We investigated the relative positioning of H3K4me2 histone modifications within genes. As discussed in the article, this analysis can reproduced by anyone, using H3K4me2 modifications as analysis track (no second track), Ensembl genes as bins (e.g. those linked to below), and asking about nonuniform location in The Genomic HyperBrowser.

In our analysis, to avoid a lot of accepted null hypotheses just because of lacking data, we focused on 3466 (Ensembl) genes that include at least 10 modifications:

Dataset 'All unique ensembl genes with overlaps having >9 H3K4me2 inside'

Asking whether H3K4me2  modifications occur preferentially at the upstream end of genes, which is in line with the expectation based on the literature, we conclude this at 10% FDR for 2713 out of the 3466 (Ensembl) genes considered:

Genes with H3K4me2 preferentially upstream

Asking the opposite question, whether H3K4me2 modifications occur preferentially at the downstream end of genes, we only get a few significant genes at 10% FDR (note that due to the stochasticity of Monte Carlo, the exact number of tests deemed significant may vary somewhat from run to run):

Genes with H3K4me2 preferentially downstream (4 tests deemed significant)

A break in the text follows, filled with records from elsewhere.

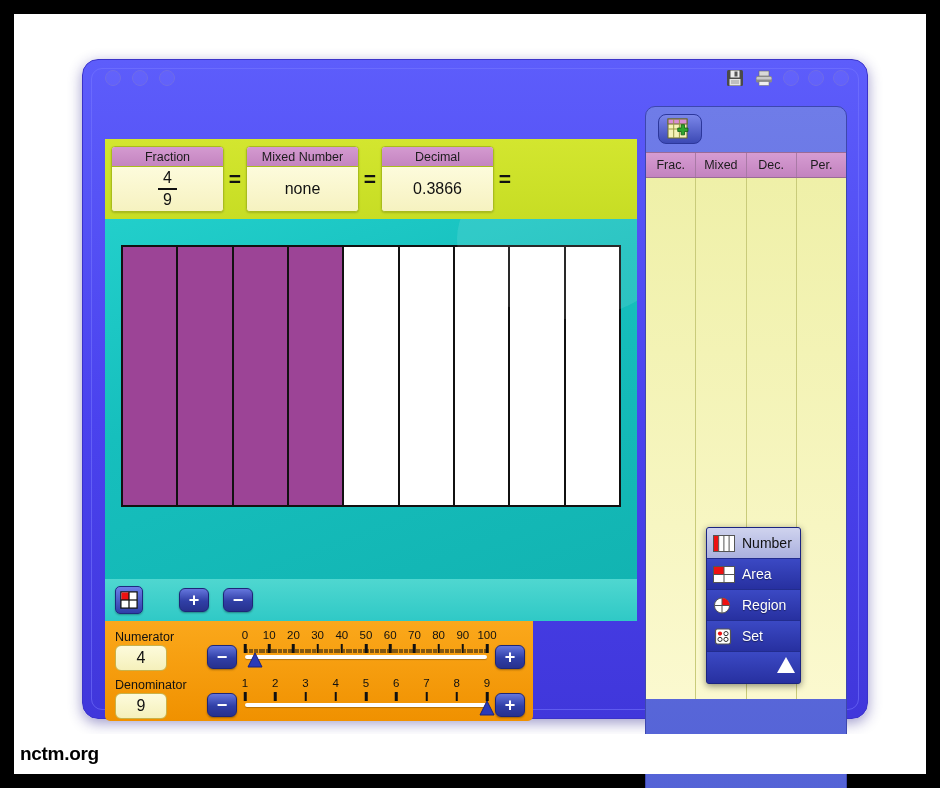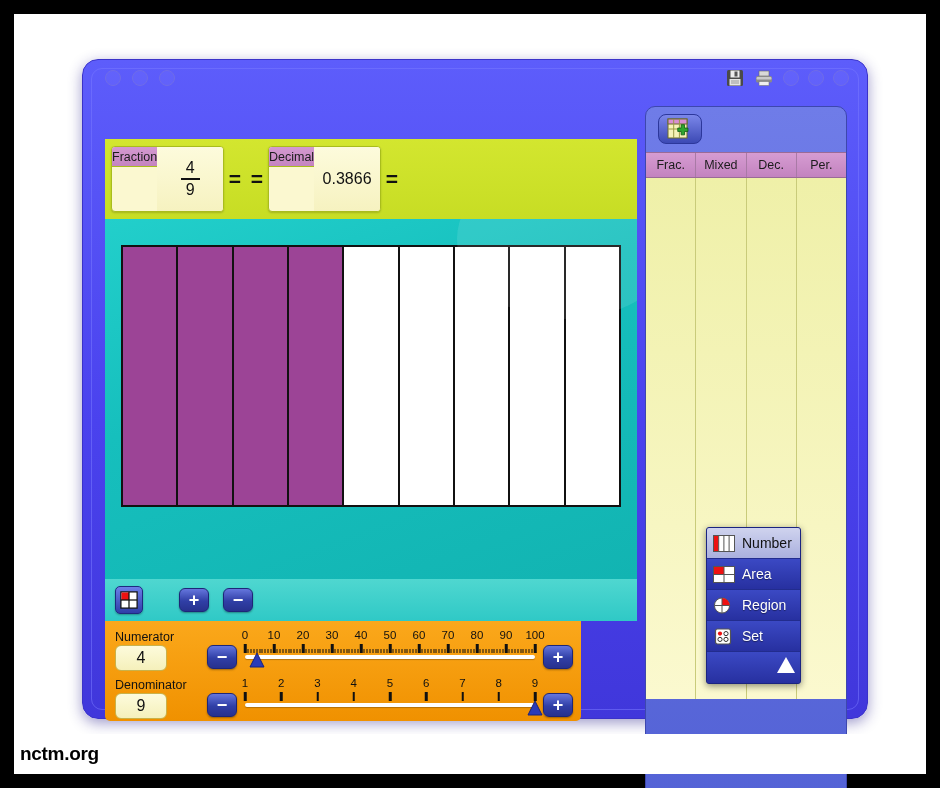--- a/index.html
+++ b/index.html
@@ -89,21 +89,21 @@
     position: absolute; left: 0; top: 33px; width: 532px; height: 80px;
     background: linear-gradient(180deg,#d3e62f 0%,#c7dd24 100%);
     display: flex; align-items: center; padding: 0 6px; gap: 0;
   }
   .vcell {
     width: 113px; height: 66px;
     border-radius: 4px; overflow: hidden;
     border: 1px solid #a9bd1c;
     box-shadow: 0 1px 2px rgba(0,0,0,.18);
     background: #fbf8d0;
-    display: flex; 
+    display: flex; flex-direction: column;
   }
   .vcell-head {
     height: 20px; flex: none;
     background: linear-gradient(180deg,#d49ad0 0%,#c484c0 100%);
     border-bottom: 1px solid #a9bd1c;
     display: flex; align-items: center; justify-content: center;
     font-size: 12.5px; color: #1c1c1c;
   }
   .vcell-body {
     flex: 1; display: flex; align-items: center; justify-content: center;
@@ -154,21 +154,21 @@
     width: 30px; height: 24px; border-radius: 6px;
     background: linear-gradient(180deg,#6576dd 0%,#303fa6 55%,#27318e 100%);
     border: 1px solid #1d2678;
     display: flex; align-items: center; justify-content: center;
     color: #fff; font-size: 18px; font-weight: bold; line-height: 1;
     cursor: pointer; box-shadow: 0 1px 2px rgba(0,0,0,.35);
   }
   .spacer8 { width: 8px; }
 
   .sliders {
-    position: absolute; left: 0; top: 515px; width: 476px; height: 100px;
+    position: absolute; left: 0; top: 515px; width: 428px; height: 100px;
     background: linear-gradient(180deg,#fba81b 0%,#f09100 100%);
     border-radius: 0 0 5px 5px;
     padding: 5px 0 0 0;
   }
   .slider-row { height: 48px; display: flex; align-items: center; position: relative; }
   .sr-label-wrap { width: 96px; padding-left: 10px; }
   .sr-label { font-size: 12.5px; color: #111; display: block; margin-bottom: 1px; }
   .sr-value {
     width: 52px; height: 26px; border-radius: 6px;
     background: linear-gradient(180deg,#fdfbdc 0%,#f5f0bb 100%);
@@ -317,20 +317,24 @@
             <div class="vcell-head">Fraction</div>
             <div class="vcell-body">
               <span class="frac">
                 <span class="frac-num">4</span>
                 <span class="frac-bar"></span>
                 <span class="frac-den">9</span>
               </span>
             </div>
           </div>
           <div class="eq">=</div>
+          <div class="vcell">
+            <div class="vcell-head">Mixed Number</div>
+            <div class="vcell-body">none</div>
+          </div>
           <div class="eq">=</div>
           <div class="vcell">
             <div class="vcell-head">Decimal</div>
             <div class="vcell-body">0.3866</div>
           </div>
           <div class="eq">=</div>
         </div>
 
         <div class="workarea">
           <div class="bars" id="bars">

Alternative run, where 3 tests were deemed significant

The four gene regions for which H3K4me2 modifications occurred preferentially at the downstream end are at the following coordinates:

Dataset 'Four gene regions with H3K4me2 preferentially located downstream'

These regions can also be imported as custom tracks to UCSC, or alternatively all H3K4me2 modifications within these four gene regions.


Standard Monte Carlo runs

Running sequential MC with a maximum of 50 000 samples on the biological example gave essentially same results as MCFDR, though with much higher running time for both cases:

Standard MC run for genes with H3K4me2 preferentially downstream

Standard MC run for genes with H3K4me2 preferentially upstream

Sequential Monte Carlo runs

Running sequential MC with a maximum of 50 000 samples on the biological example gave essentially same results as MCFDR, though with much higher running time for the upstream case:

Sequential MC run for genes with H3K4me2 preferentially downstream

Sequential MC run for genes with H3K4me2 preferentially upstream

Instead running sequential MC with a maximum of 10 000 samples (to save running time) works fine for the upstream positioning, but for downstream positioning it misses all significant regions (too few samples to allow significance after multiple testing correction):

Sequential MC with maximum 10 000 samples for genes with H3K4me2 preferentially downstream

Running sequential MC with an unbounded number of samples did not provide results after several weeks of running for the upstream case, and did also use more than one million samples for certain tests for the downstream case:

Sequential MC with unbounded number of samples for genes with H3K4me2 preferentially downstream

Analytic evaluation of significance

As discussed in the article, assuming that points representing H3K4me2 modifications are randomly Poisson distributed is highly unrealistic. This assumption gives unrealistically low variance in the random distribution of the test statistic, with too many null hypotheses end up rejected, as shown in the following runs:

Results for analytic significance test

Runs on all Ensembl genes

In addition to the main results above, we also tried runs without any filtering of gene regions based on data availability (number of H3K4me2 modifications inside gene):

Results for upstream preference, using all unique Ensembl genes

Results for downstream preference, using all unique Ensembl genes

Technical note on this document

The results above can either be inspected directly, or imported into your own Galaxy history (in the latter case click the plus sign at the upper right corner, select 'start using the dataset', and finally click one the eye symbol shown in the history element at the right hand panel).

Because of slight difficulties with html frames in links to tools, both the simulation tool and the The Genomic HyperBrowser will show in a single frame (that is, without Galaxy menu and history frames) during and after analyses if following the links to these two tools above.